Drinking a lot of water can happen also if an animal has kidney problems. the Kidneys may not work efficiently and a lot of non concentrated urine is excreted also. The animal attempts to compensate for this by drinking more water.

if the problems begins to get serious the animal will lose weight also. 

You may want to get a blood panel done to see if his kidneys are working OK. 
Also get his teeth looked at. (including the molars) which may require anesthesia 

it doesn'"t seem normal to me but let's hope thathe just has a drinking habit .


----------



## Amy27 (Apr 25, 2009)

My buns have so many water bottles and bowls and they drink in different parts of the house when they are out of their cage I really have no idea how much they drink. 

Here are some websites that talk about how much a rabbit should drink. Not sure how reliable they are though.

http://en.allexperts.com/q/Rabbits-703/Water-1.htm

http://carrotcafe.com/f/water.html This one said boredom or habit can be the cause. 

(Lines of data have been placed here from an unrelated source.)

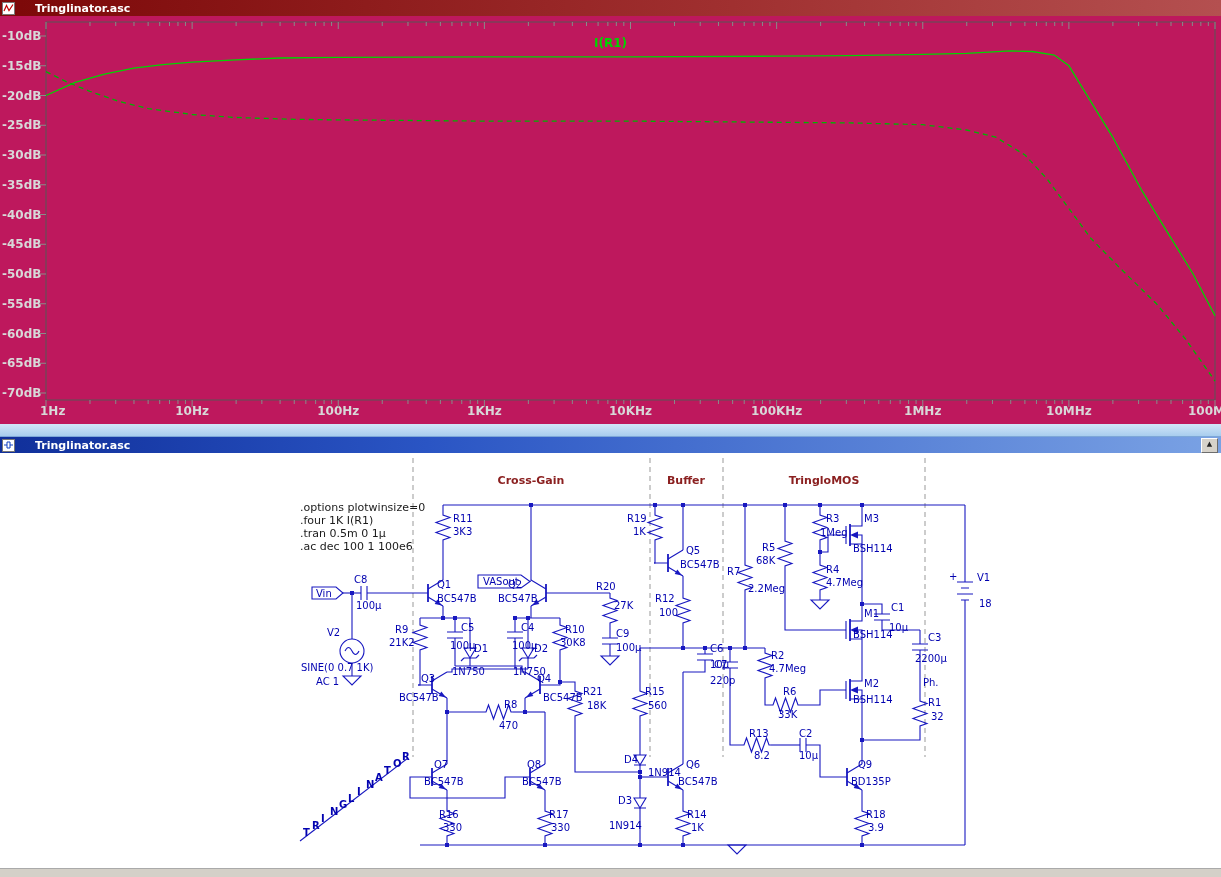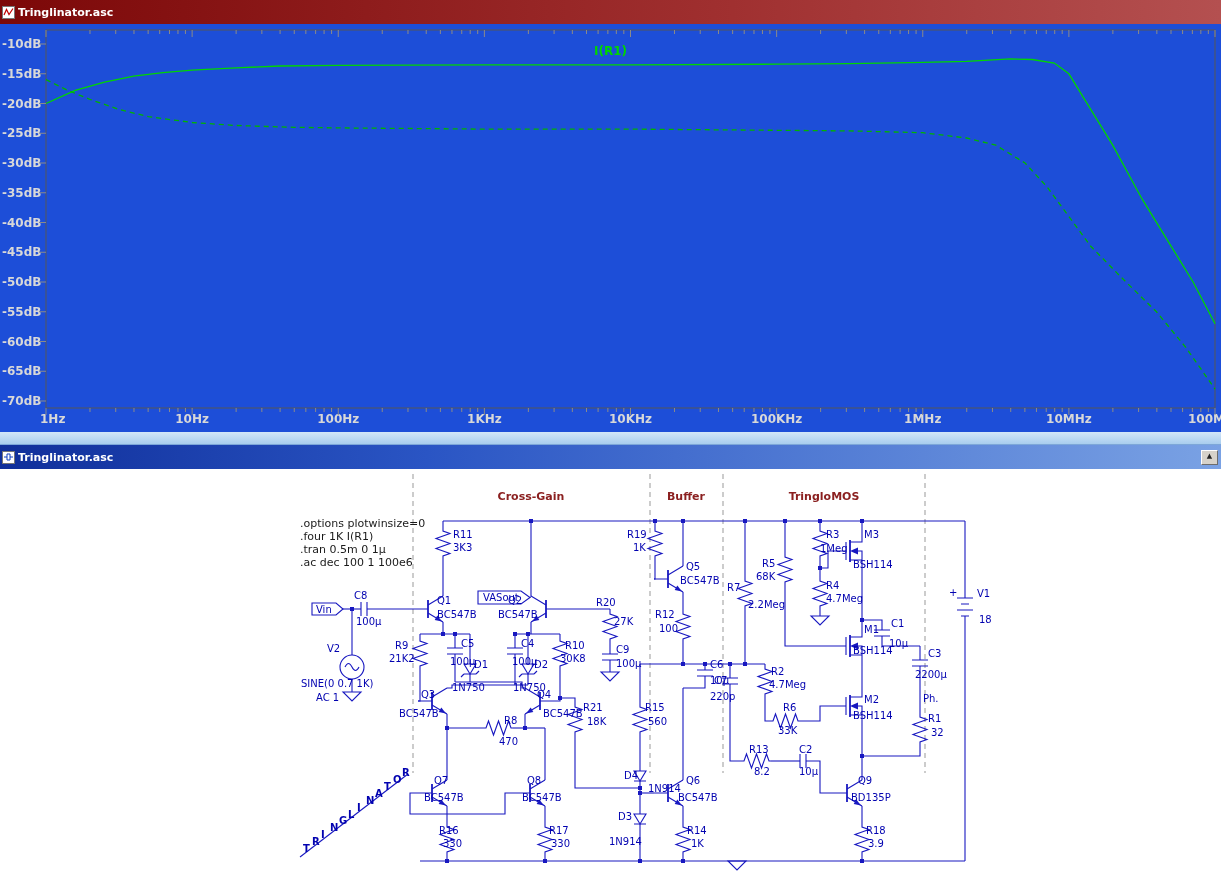--- a/index.html
+++ b/index.html
@@ -1,24 +1,24 @@
 <!DOCTYPE html>
 <html><head>
 <meta charset="utf-8">
 <style>
   html,body{margin:0;padding:0;background:#d4d0c8;}
   #root{width:1221px;height:877px;overflow:hidden;position:relative;font-family:"DejaVu Sans",sans-serif;}
-  .titlebar{height:24px;display:flex;align-items:center;padding-left:2px;gap:3px;box-sizing:border-box;}
+  .titlebar{height:16px;display:flex;align-items:center;padding-left:2px;gap:20px;box-sizing:border-box;}
   .tb-red{background:linear-gradient(90deg,#7c0808,#a03030 60%,#b45050);}
   .tb-blue{background:linear-gradient(90deg,#102f9a,#2a55c4 35%,#7aa2e4);}
   .tb-title{color:#fff;font-size:11px;font-weight:bold;white-space:nowrap;}
   .tb-icon{width:13px;height:13px;background:#fff;border:1px solid #777;display:inline-flex;align-items:center;justify-content:center;box-sizing:border-box;}
   .tb-spacer{flex:1;}
   .tb-btn{width:15px;height:13px;margin-right:3px;background:#d6d2ca;border:1px solid;border-color:#fff #6d6d6d #6d6d6d #fff;font-size:7px;line-height:11px;text-align:center;color:#222;}
-  #plot-area{height:408px;background:#1d4ed8;position:relative;}
+  #plot-area{height:408px;background:#be185d;position:relative;}
   #trace-label{position:absolute;top:20px;left:0;width:100%;text-align:center;color:#00d600;font-size:12px;font-weight:bold;}
   #frame-band{height:13px;background:linear-gradient(180deg,#d2e6f8,#a8cdee);border-bottom:1px solid #7da7d8;box-sizing:border-box;}
   #schematic{height:415px;background:#ffffff;}
   #bottom-strip{height:9px;background:#d4d0c8;border-top:1px solid #aaa;box-sizing:border-box;}
   svg{display:block;}
 </style>
 </head>
 <body>
 
 <div id="root">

Here is some info from Quissenberry Rabbit Medicine book: 'Compared with other animals, rabbits have a high water intake. A rabbit's average daily water intake is 50-150 ml/kg of body weight, and a 2 kg rabbit drinks about as much water daily as a 10 kg dog. This was taken from the link below. There is more information on the site if you want to read it. 

http://www.forum.ontariorabbits.org/viewtopic.php?t=3650

From reading those websites it also states you want to make sure they are eliminating what they are taking in. So if she is drinking a lot but not urinating a lot that could be a sign of a problem. 

Hope that helps.


----------



## luvthempigs (Apr 26, 2009)

One of my rabbits drinks what I consider a lot of water (atleast more than my other rabbits) and his litter box gets wet fast. I have to fill his water dish every day and sometimes I top it off in the evening with fresh water.

Any of my rabbits or guinea pigs with water bottles get dumped and refilled with fresh water after two days (some need refilled every day) I think they are more apt to drink if the water is fresh.

They are all different and in time you will learn what is normal and what isn't for your own bunny.


----------



## serenz (Apr 27, 2009)

Luckily I keep track of their weight. 
He does pee alot and his weight seems fine... I'll keep an eye on him for now.

Thanks angieluv Amy27


----------



## DazyDaizee (Apr 27, 2009)

Have you tried switching the water bottles to be sure one is not leaking?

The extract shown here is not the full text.